TIP: Click on subject to list as thread! ANSI
echo: educator
to: CARL BOGARDUS
from: SHEILA KING
date: 1997-01-01 19:38:00
subject: Exit exam???

CB>   RM> I think that students would be more motivated to take the
CB>   RM> best courses, rather than simply worrying about grades..
CB>  Hmmm, so there is a list of the "best" courses? Just wondering.
There always will be, I imagine, a list of "easy" courses, a list of
"best" or "challenging" courses, etc...
A short time ago I was in the Math Study Room at Cal Poly Pomona,
reviewing for my final exam in Queueing Theory. (The exam was a scant
hour away.) Also in the room were some undergrads, apparently enrolled
in some course in the first year Calculus sequence. At some point they
began to discuss instructors, and who was an "easy" instructor, etc..
They didn't seem concerned that they learn anything, necessarily, just
that they be able to get a good grade in the course.
I mentioned this at the dinner table at Thanksgiving. My brother, who
is in his second year of community college coursework thought that this
is quite natural. After, he says, we aren't really interested in learning
right now. We just want to get our degree and get out of school.
I can appreciate and understand this. Seems to me that system and the
grades and all that are responsible for students having this type of
motivation (grades over learning). But, unless we can require and somehow
enforce that all instructors of a particular course cover the exact
same curriculum to the exact same expectations and standards, there will
always be "easy" and "hard" and "waste of time" and "best" courses.
......
CB>   RM> Sure?  No, can't say I'm sure, but NY has a pretty good
CB>   RM> track record; especially considering the population density
CB>   RM> and poverty levels within the state.  For a state which is
CB>   RM> close to 50% urban population, our kids fare pretty well in
CB>   RM> comparisons with other states...
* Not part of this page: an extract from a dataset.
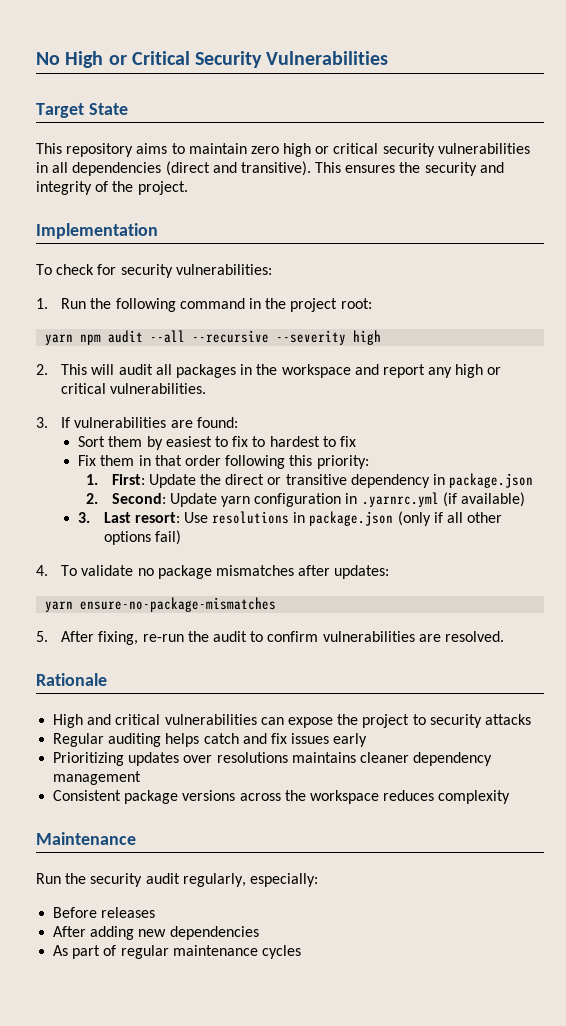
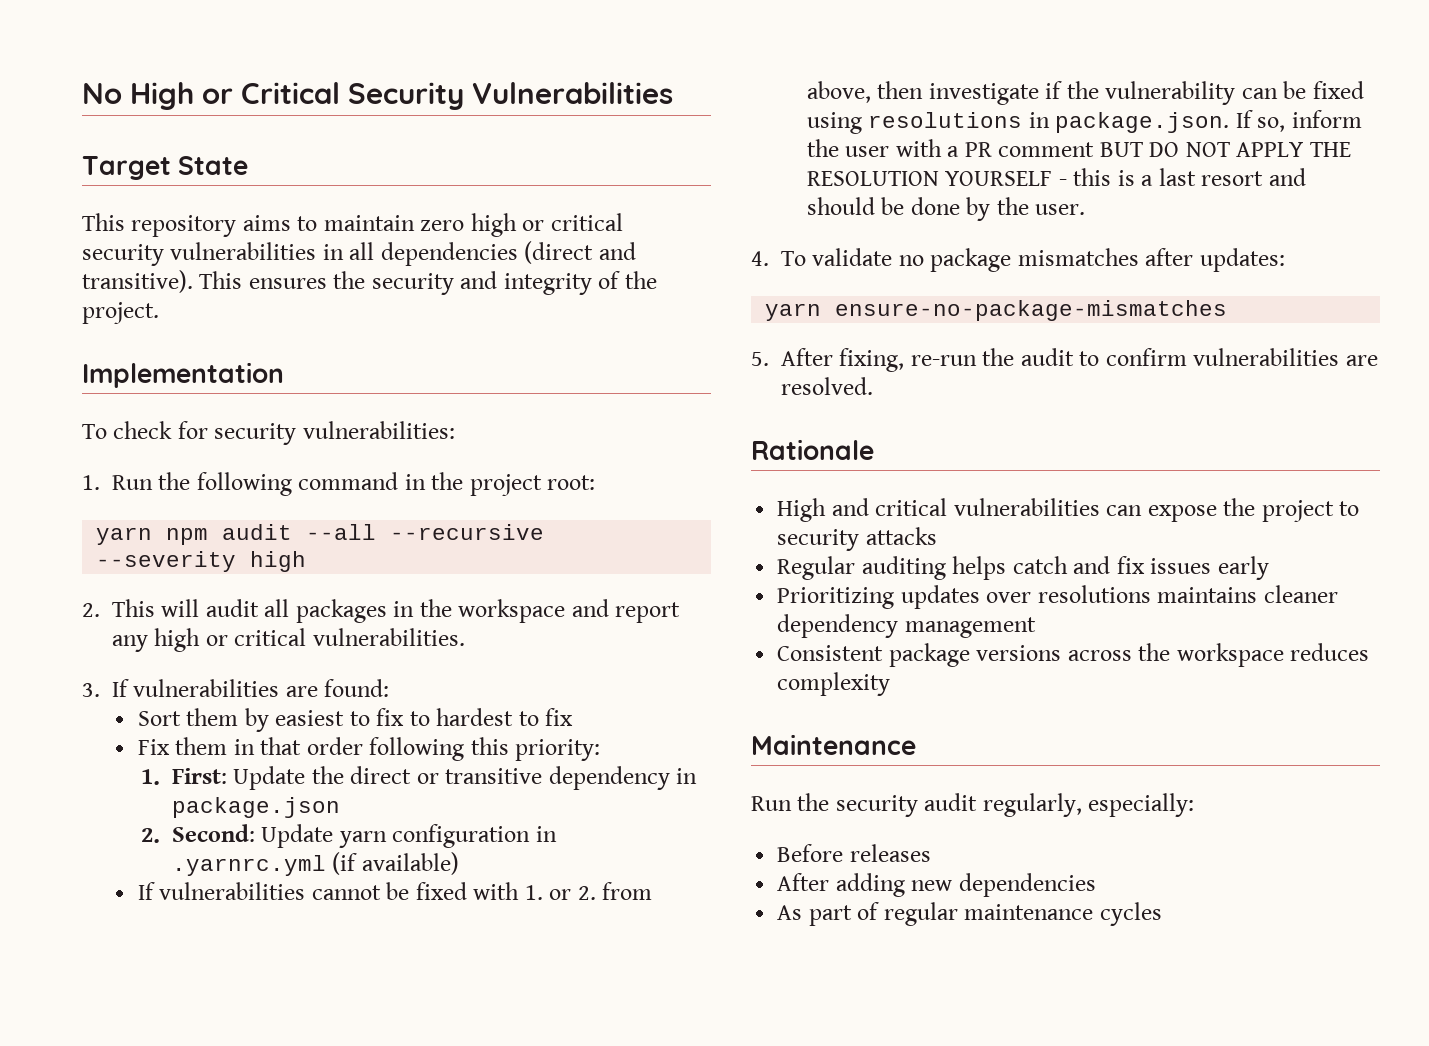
- 3. Last resort: Use resolutions in package.json (only if all other options fail)
+ If vulnerabilities cannot be fixed with 1. or 2. from above, then investigate if the vulnerability can be fixed using resolutions in package.json. If so, inform the user with a PR comment BUT DO NOT APPLY THE RESOLUTION YOURSELF - this is a last resort and should be done by the user.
CB>  Great--but then the scores your students are achieving are not due to
CB>  the test being there, they are due to the education they have
CB>  received, no?
Yes, but the education may have been partially motivated by the test.
As Dan has recently given a good explanation, the STUDENTS must do the
actual learning. They must engage their minds and spend time mulling over
the concepts and ideas. Maybe knowing that a test loomed at the end of
the course motivated some of the students to expend this time and effort
where they might not have if the test hadn't been there.